[systemd-devel] Slow startup of systemd-journal on BTRFS

Mon Jun 16 04:56:25 PDT 2014

On Mon, Jun 16, 2014 at 2:14 PM, Lennart Poettering
<lennart at poettering.net> wrote:
> On Mon, 16.06.14 10:17, Russell Coker (russell at coker.com.au) wrote:
>
>> > I am not really following though why this trips up btrfs though. I am
>> > not sure I understand why this breaks btrfs COW behaviour. I mean,
>> > fallocate() isn't necessarily supposed to write anything really, it's
>> > mostly about allocating disk space in advance.
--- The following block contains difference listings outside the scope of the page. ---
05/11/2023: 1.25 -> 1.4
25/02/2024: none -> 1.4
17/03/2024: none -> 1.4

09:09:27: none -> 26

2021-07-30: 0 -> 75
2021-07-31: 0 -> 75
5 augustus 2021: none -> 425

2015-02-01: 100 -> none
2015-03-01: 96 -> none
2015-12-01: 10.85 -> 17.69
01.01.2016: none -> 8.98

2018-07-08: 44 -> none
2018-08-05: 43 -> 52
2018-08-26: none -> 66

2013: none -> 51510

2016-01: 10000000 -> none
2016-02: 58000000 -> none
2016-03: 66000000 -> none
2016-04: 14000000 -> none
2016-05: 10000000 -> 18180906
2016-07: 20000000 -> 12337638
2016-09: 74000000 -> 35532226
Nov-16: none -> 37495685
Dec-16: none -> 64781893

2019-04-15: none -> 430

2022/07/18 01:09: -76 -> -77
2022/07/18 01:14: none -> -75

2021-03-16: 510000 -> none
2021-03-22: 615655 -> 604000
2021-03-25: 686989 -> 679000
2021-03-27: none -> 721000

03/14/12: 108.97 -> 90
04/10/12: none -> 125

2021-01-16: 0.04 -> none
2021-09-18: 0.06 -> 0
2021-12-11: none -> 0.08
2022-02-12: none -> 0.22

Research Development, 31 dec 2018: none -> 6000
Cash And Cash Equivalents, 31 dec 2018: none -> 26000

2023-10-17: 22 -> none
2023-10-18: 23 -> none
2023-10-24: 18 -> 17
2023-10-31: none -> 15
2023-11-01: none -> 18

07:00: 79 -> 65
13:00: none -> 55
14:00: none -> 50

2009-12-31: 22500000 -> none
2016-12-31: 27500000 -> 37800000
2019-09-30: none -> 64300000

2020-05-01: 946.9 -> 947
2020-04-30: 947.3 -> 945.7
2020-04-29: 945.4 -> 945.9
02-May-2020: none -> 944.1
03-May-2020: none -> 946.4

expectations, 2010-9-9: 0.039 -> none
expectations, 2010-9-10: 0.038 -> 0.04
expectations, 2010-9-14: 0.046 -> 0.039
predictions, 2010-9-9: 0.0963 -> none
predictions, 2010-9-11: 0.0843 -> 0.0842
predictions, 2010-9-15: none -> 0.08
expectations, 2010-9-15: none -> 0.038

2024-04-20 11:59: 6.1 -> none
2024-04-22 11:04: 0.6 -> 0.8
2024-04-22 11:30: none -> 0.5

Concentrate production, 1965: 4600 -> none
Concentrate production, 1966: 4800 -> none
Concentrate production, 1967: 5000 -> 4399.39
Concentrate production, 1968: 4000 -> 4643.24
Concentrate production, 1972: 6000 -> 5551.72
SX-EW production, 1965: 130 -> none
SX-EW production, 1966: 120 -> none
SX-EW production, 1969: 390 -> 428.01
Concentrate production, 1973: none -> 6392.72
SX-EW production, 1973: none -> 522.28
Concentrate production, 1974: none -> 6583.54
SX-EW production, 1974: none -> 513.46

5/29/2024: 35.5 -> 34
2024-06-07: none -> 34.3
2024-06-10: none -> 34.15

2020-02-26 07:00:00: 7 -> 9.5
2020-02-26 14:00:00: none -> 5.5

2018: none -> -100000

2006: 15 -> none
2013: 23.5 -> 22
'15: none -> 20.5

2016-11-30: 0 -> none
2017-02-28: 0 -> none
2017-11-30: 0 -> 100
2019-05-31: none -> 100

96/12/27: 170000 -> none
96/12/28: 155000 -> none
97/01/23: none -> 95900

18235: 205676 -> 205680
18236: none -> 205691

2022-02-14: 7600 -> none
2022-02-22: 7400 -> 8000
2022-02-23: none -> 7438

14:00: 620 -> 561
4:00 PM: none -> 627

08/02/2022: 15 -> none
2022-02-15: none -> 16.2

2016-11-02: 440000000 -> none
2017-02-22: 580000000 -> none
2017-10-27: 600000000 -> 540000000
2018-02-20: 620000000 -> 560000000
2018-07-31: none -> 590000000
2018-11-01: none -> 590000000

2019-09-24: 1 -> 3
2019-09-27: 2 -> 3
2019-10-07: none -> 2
I would claim that
>> > journald's usage of it is very much within the entire reason why it
>> > exists...
>>
>> I don't believe that fallocate() makes any difference to fragmentation on
>> BTRFS.  Blocks will be allocated when writes occur so regardless of an
>> fallocate() call the usage pattern in systemd-journald will cause
>> fragmentation.
>
> journald's write pattern looks something like this: append something to
> the end, make sure it is written, then update a few offsets stored at
> the beginning of the file to point to the newly appended data. This is
> of course not easy to handle for COW file systems. But then again, it's
> probably not too different from access patterns of other database or
> database-like engines...
>

... which traditionally experienced severe sequential read performance
degradation in this case. As I understand this is exactly what happens
- readahead attempts to preload files which gives us heavy random read
access.

The only real remedy was to defragment files. It should work
relatively well for journal where files are mostly "write once" at the
expense of additional read/write activity.